I've been seeing lots of ads and blog posts promoting the ghost mannequin technology lately. Who benefits from that? Mannequin manufacturers and sellers. It's their bread and butter. But there are things they "forget" to mention about these “invisible” mannequins because if their potential clients knew, they would think twice before buying or even using these plastic monstrosities.
As a person who has been working in digital image editing for years, I am very well familiar with the ghost mannequin problem. Retouchers usually hate dealing with mannequin images, and for a reason. Now let me tell you exactly what you are going to face if the company you work for decides to use mannequins to represent their goods on-site.
Mannequins do not dress themselves. You need an assistant or better two to dress them, and it's not an easy task. Clothes should be put on a mannequin very carefully, in a neat and tidy way. Otherwise, the result will look messy even with all the retouching.
With no person in the frame, clothes tend to look more creased and messy than they really are. When you shoot clothes on models, they look decent even when they are not very neat and symmetrical. But what looks good on a model suddenly becomes more wrinkled when hanging in mid-air, contrasted against a white background. Same with the symmetry – it also becomes a problem on both the shooting and the retouching stages. That's why ghost mannequin images are so tricky to retouch.
The neck joint is a pain. Neck joint or backside insertion (when you combine two images or more images into one for a ghost mannequin effect) is not an easy retouching task. First of all, you have to do it manually, and it's not a very fast process.
Modular mannequins are not as helpful as they might look at first glance. Companies that sell them don't mention this, but when you shoot semi-transparent or transparent clothes or clothes made of very light materials, they look horrible because you can see all the seams through.
Necklines tend to fall in the mannequin neck opening and it doesn't look nice at all. Transparent mannequins don't work well either because they are not invisible. All the scratches on the plastic surface will be visible under transparent clothes.
Reshooting rate is always high. In e-commerce stores where photography and retouching are different stations, reshooting rate with ghost mannequins is always going to be higher than with any other kinds of imagery. Because photographers can hardly imagine how a particular image will be processed, when an additional shot of a backside, a hem would be required. Or when the garment is way too crooked to be published on the website even with all the retouching.
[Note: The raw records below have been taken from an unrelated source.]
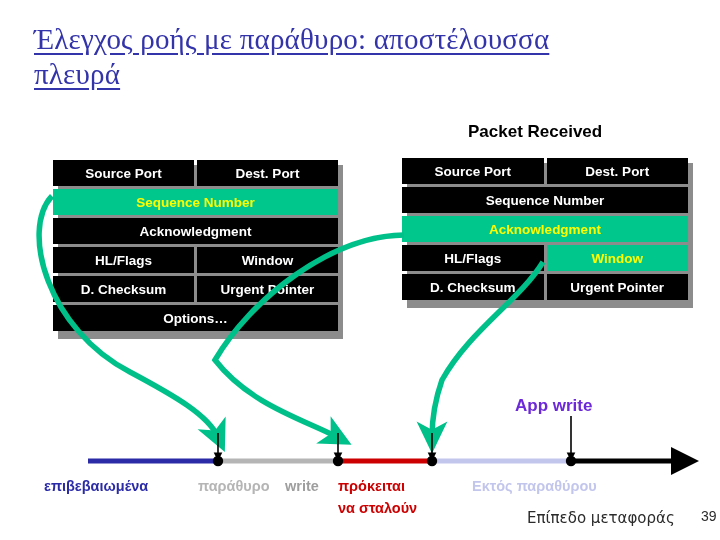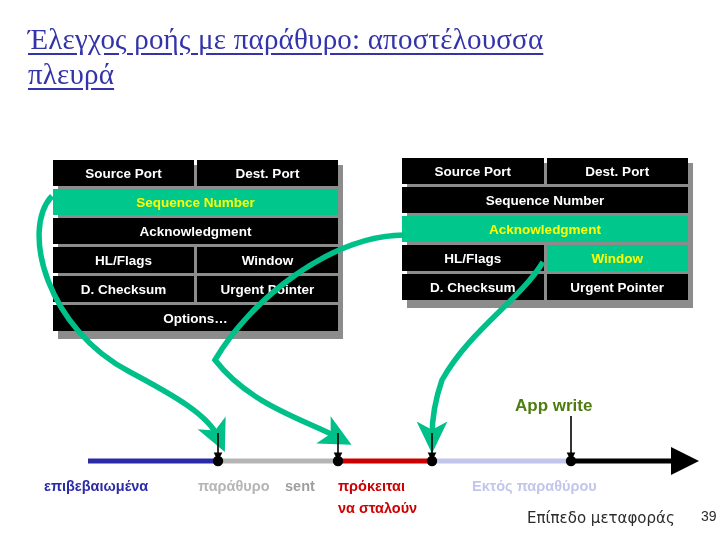--- a/index.html
+++ b/index.html
@@ -4,21 +4,21 @@
 <style>
   html,body{margin:0;padding:0;}
   body{
     width:720px;height:540px;background:#ffffff;overflow:hidden;position:relative;
     font-family:"Liberation Sans", sans-serif;
   }
   .stage{position:absolute;inset:0;}
 
   
   #title{
-    position:absolute;left:28px;top:22px;width:560px;
+    position:absolute;left:34px;top:22px;width:560px;
     font-family:"Liberation Serif", serif;
     font-size:29px;line-height:35px;color:#3333AA;
     text-decoration:underline;text-underline-offset:4px;
     letter-spacing:.2px;
   }
 
   
   .pkt-heading{
     position:absolute;font-size:17px;font-weight:bold;color:#000;
     white-space:nowrap;
@@ -51,21 +51,21 @@
   #timeline{position:absolute;left:0;top:360px;width:720px;height:120px;}
 
   
   .tl-label{position:absolute;font-size:14.5px;font-weight:bold;white-space:nowrap;}
   #lbl-acked{left:44px;top:478px;color:#2B2BA8;}
   #lbl-sent-gr{left:198px;top:478px;color:#B5B5B5;}
   #lbl-sent-en{left:285px;top:478px;color:#9E9E9E;}
   #lbl-tosend{left:338px;top:478px;color:#CC0000;}
   #lbl-tosend2{left:338px;top:500px;color:#CC0000;}
   #lbl-outside{left:441px;top:478px;color:#C3C6EC;margin-left:31px;}
-  #lbl-appwrite{left:515px;top:396px;color:#4d7c0f;font-size:17px;}
+  #lbl-appwrite{left:515px;top:396px;color:#6d28d9;font-size:17px;}
 
   
   #footer-text{
     position:absolute;left:527px;top:509px;
     font-family:"DejaVu Sans", sans-serif;
     font-size:15px;color:#2b2b2b;white-space:nowrap;
   }
   #footer-page{
     position:absolute;left:673px;top:508px;
     font-family:Liberation Sans, sans-serif;
@@ -73,20 +73,21 @@
   }
 </style>
 </head>
 <body>
 
 <div class="stage">
 
   <div id="title">Έλεγχος ροής με παράθυρο: αποστέλουσσα πλευρά</div>
 
 
+  <div class="pkt-heading" id="heading-recv">Packet Received</div>
 
   <div class="pkt-table" id="table-sent">
     <div class="shadow"></div>
     <div class="rows">
         <div class="pkt-row">
           <div class="cell half">Source Port</div>
           <div class="cell half">Dest. Port</div>
         </div>
         <div class="pkt-row">
           <div class="cell full hl">Sequence Number</div>
@@ -172,21 +173,21 @@
     <line x1="432" y1="73" x2="432" y2="96" stroke="#000" stroke-width="1.6" marker-end="url(#blkArrowDown)"></line>
     <line x1="571" y1="56" x2="571" y2="96" stroke="#000" stroke-width="1.6" marker-end="url(#blkArrowDown)"></line>
   </svg>
 
   <div class="tl-label" id="lbl-appwrite">App write</div>
 
   <div class="tl-label" id="lbl-acked">επιβεβαιωμένα</div>
 
   <div class="tl-label" id="lbl-sent-gr">παράθυρο</div>
 
-  <div class="tl-label" id="lbl-sent-en">sent</div>
+  <div class="tl-label" id="lbl-sent-en">write</div>
 
   <div class="tl-label" id="lbl-tosend">πρόκειται</div>
 
   <div class="tl-label" id="lbl-tosend2">να σταλούν</div>
 
   <div class="tl-label" id="lbl-outside">Εκτός παραθύρου</div>
 
   <div id="footer-text">Επίπεδο μεταφοράς</div>
   <div id="footer-page">39</div>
You can get a perfect image or you can get a wrinkled mess of a garment, it all depends on how you dress the mannequin. When I was the head of a retouching department in a huge (200k SKUs per season) online store, the mannequin shooting guide I made for the photographers and retouchers was about 50 pages long, as there are tons of nuances to know before you can shoot and retouch properly.
Retouching speed is always low. You can automate pretty much everything in e-commerce product image editing (white background, resizing, alignment etc), but mannequins are always slow and full of surprises. And there are no free tutorials that show how to do it correctly and fast. All I've seen on Youtube is how to waste 20 minutes on a mannequin that can be retouched in 2 minutes if you know exactly how. So most retouchers I've ever hired had to be educated before they could work with mannequin images. And still: model image processing time was two-three times faster than mannequins. 200 mannequin images per working day vs 500-600 model images. That makes a huge difference.
Mannequins need maintenance. Especially the modular ones. The magnets that hold them together are pretty strong, and they tend to pinch clothes when you try to attach hands, which is also not good. They look nice when they are new, but with time they get dirty, the seams become darker and looser, and after 2-3 years of constant use they need either a new coat of paint or total replacement depending on how good the manufacturer was.
Kids mannequins are a nightmare! Clothes never fit well, because there are just a few mannequin sizes and much more clothes sizes. The company I worked for switched to flat lays very soon after wasting a tidy sum on a full set of plastic kids. When you need to shoot kids clothes, you have flat lay imagery for that. Don't need to make them look awful on mannequins.
Hope it helps to see the full picture. And if you ever want to learn how to retouch mannequin images properly, there's a whole section of the course dedicated to this problem. If you have a choice whether to deal with them or not, the right answer would be "No way!". But when in retouching for the online stores, we don't always have a choice, and we can't really be picky. When shot properly, ghost mannequin images can be bearable and even profitable.